> **Your assignment**
Scan the entries below for the string "used" and copy every line where it turns up.

Code change snippets:

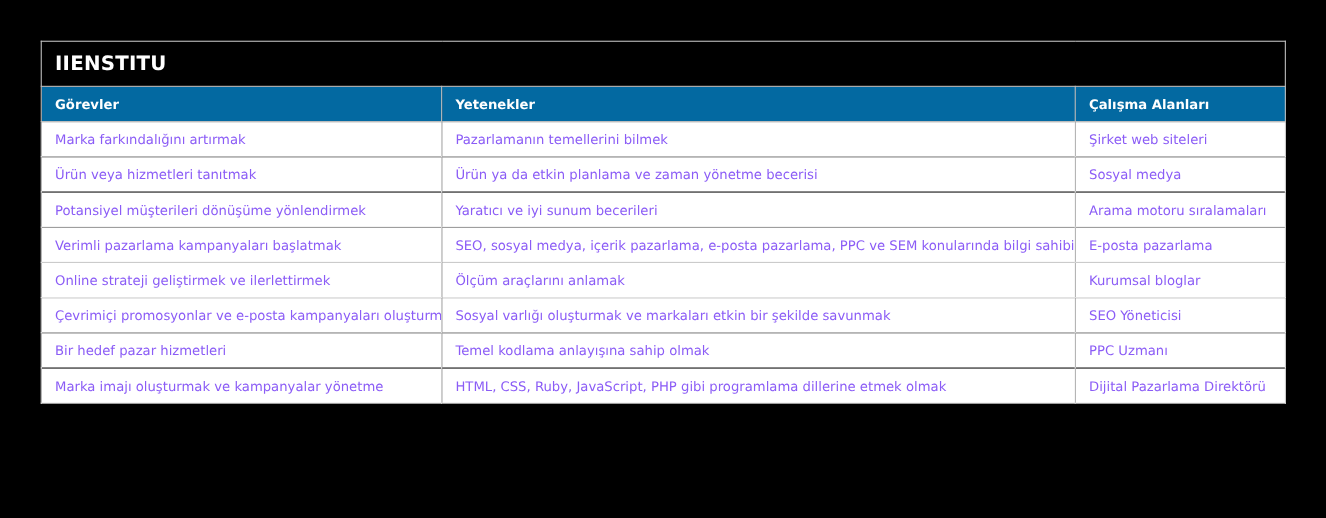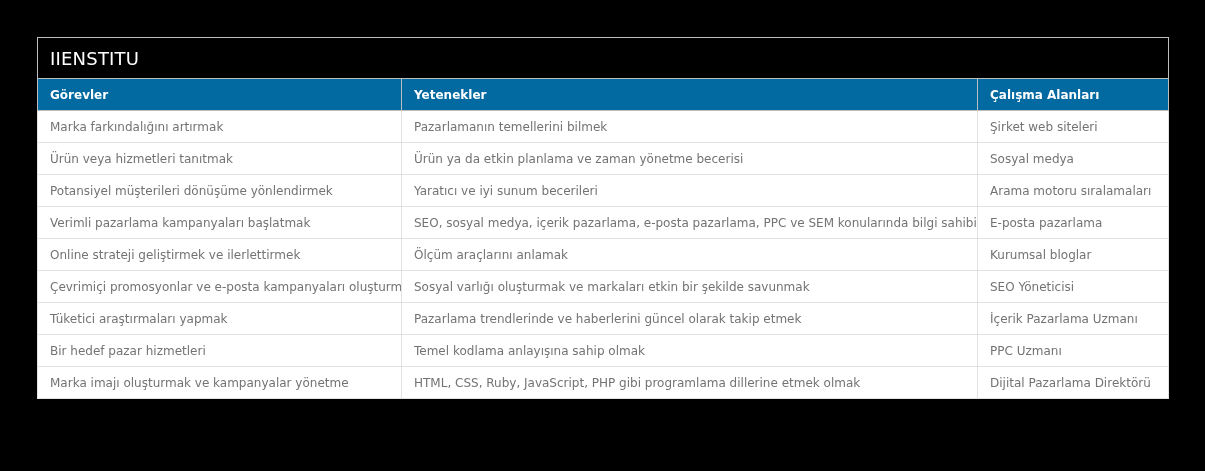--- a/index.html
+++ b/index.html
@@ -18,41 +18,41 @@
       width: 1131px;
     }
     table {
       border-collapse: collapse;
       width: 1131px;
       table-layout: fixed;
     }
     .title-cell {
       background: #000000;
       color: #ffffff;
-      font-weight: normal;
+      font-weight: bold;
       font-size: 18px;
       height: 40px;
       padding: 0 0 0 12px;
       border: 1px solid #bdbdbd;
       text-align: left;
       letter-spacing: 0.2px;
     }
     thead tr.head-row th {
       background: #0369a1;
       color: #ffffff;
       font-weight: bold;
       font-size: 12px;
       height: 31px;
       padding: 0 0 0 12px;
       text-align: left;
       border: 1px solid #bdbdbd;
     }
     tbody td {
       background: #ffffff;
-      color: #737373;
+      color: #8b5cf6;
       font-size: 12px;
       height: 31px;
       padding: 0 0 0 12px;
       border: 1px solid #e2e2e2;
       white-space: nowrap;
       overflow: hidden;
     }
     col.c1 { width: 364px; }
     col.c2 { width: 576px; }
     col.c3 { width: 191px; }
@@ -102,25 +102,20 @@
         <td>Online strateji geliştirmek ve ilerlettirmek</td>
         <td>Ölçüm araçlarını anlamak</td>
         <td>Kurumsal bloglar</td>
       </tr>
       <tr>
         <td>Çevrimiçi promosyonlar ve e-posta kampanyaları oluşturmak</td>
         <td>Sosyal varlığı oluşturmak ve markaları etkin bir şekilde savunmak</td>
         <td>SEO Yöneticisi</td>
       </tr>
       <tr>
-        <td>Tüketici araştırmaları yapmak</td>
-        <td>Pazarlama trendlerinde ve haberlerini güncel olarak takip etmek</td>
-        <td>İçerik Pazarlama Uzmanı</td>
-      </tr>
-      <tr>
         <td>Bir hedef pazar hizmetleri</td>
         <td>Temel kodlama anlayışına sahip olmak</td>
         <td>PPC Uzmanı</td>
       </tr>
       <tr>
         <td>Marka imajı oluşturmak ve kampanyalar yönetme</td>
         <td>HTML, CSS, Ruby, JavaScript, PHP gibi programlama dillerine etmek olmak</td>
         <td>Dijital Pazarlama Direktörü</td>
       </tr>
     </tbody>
==
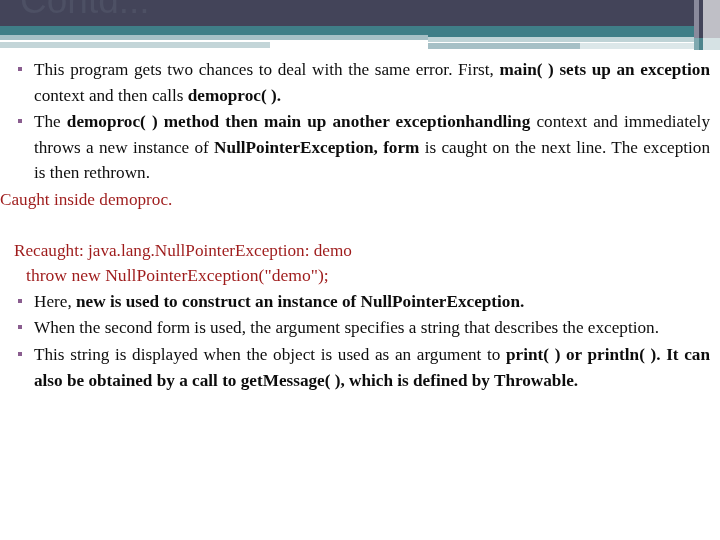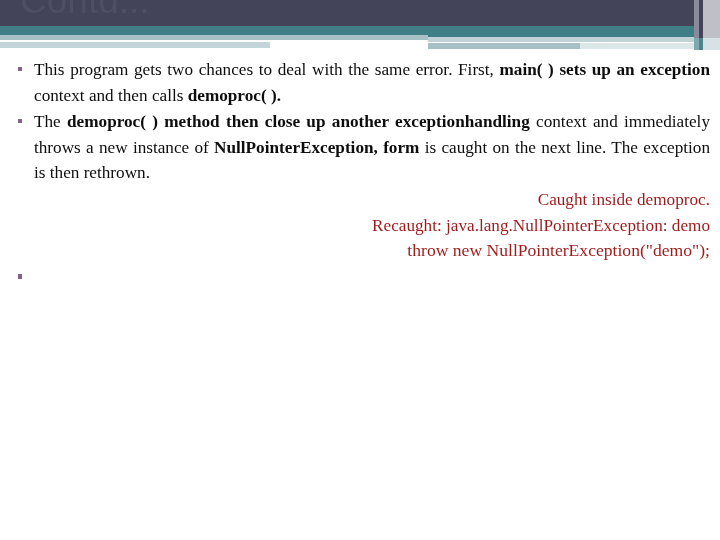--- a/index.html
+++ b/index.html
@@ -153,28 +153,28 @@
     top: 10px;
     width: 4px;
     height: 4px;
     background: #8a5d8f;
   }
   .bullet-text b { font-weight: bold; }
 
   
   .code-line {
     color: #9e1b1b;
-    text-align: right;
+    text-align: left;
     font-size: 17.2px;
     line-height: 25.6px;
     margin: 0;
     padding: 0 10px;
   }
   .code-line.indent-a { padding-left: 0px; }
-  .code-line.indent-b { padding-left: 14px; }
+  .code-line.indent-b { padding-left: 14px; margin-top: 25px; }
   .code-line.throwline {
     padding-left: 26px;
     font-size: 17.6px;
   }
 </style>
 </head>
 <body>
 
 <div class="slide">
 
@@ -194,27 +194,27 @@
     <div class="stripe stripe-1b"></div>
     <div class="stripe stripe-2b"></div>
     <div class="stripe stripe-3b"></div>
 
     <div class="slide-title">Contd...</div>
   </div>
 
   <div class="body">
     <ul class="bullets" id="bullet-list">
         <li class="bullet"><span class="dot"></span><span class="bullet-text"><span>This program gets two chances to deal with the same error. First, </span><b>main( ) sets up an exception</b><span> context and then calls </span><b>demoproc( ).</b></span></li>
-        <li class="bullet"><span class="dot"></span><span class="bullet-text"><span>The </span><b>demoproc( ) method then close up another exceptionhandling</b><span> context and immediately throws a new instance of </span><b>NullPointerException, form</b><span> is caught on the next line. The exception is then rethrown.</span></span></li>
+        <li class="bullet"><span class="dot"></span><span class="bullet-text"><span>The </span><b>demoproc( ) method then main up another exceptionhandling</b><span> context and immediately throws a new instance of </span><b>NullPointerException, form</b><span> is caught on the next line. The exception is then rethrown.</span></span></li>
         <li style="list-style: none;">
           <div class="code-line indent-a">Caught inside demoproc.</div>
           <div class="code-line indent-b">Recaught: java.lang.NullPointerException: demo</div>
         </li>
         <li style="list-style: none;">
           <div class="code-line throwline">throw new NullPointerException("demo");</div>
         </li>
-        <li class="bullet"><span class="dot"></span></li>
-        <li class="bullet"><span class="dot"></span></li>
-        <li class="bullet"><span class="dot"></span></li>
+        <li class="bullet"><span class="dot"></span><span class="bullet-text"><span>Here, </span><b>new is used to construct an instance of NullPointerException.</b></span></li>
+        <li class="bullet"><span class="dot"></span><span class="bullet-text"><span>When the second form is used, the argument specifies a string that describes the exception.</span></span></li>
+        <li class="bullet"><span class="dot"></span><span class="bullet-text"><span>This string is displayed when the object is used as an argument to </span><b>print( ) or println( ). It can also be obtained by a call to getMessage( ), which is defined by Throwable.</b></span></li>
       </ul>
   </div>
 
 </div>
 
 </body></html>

> **Solution to this exercise**
+        <li class="bullet"><span class="dot"></span><span class="bullet-text"><span>Here, </span><b>new is used to construct an instance of NullPointerException.</b></span></li>
+        <li class="bullet"><span class="dot"></span><span class="bullet-text"><span>When the second form is used, the argument specifies a string that describes the exception.</span></span></li>
+        <li class="bullet"><span class="dot"></span><span class="bullet-text"><span>This string is displayed when the object is used as an argument to </span><b>print( ) or println( ). It can also be obtained by a call to getMessage( ), which is defined by Throwable.</b></span></li>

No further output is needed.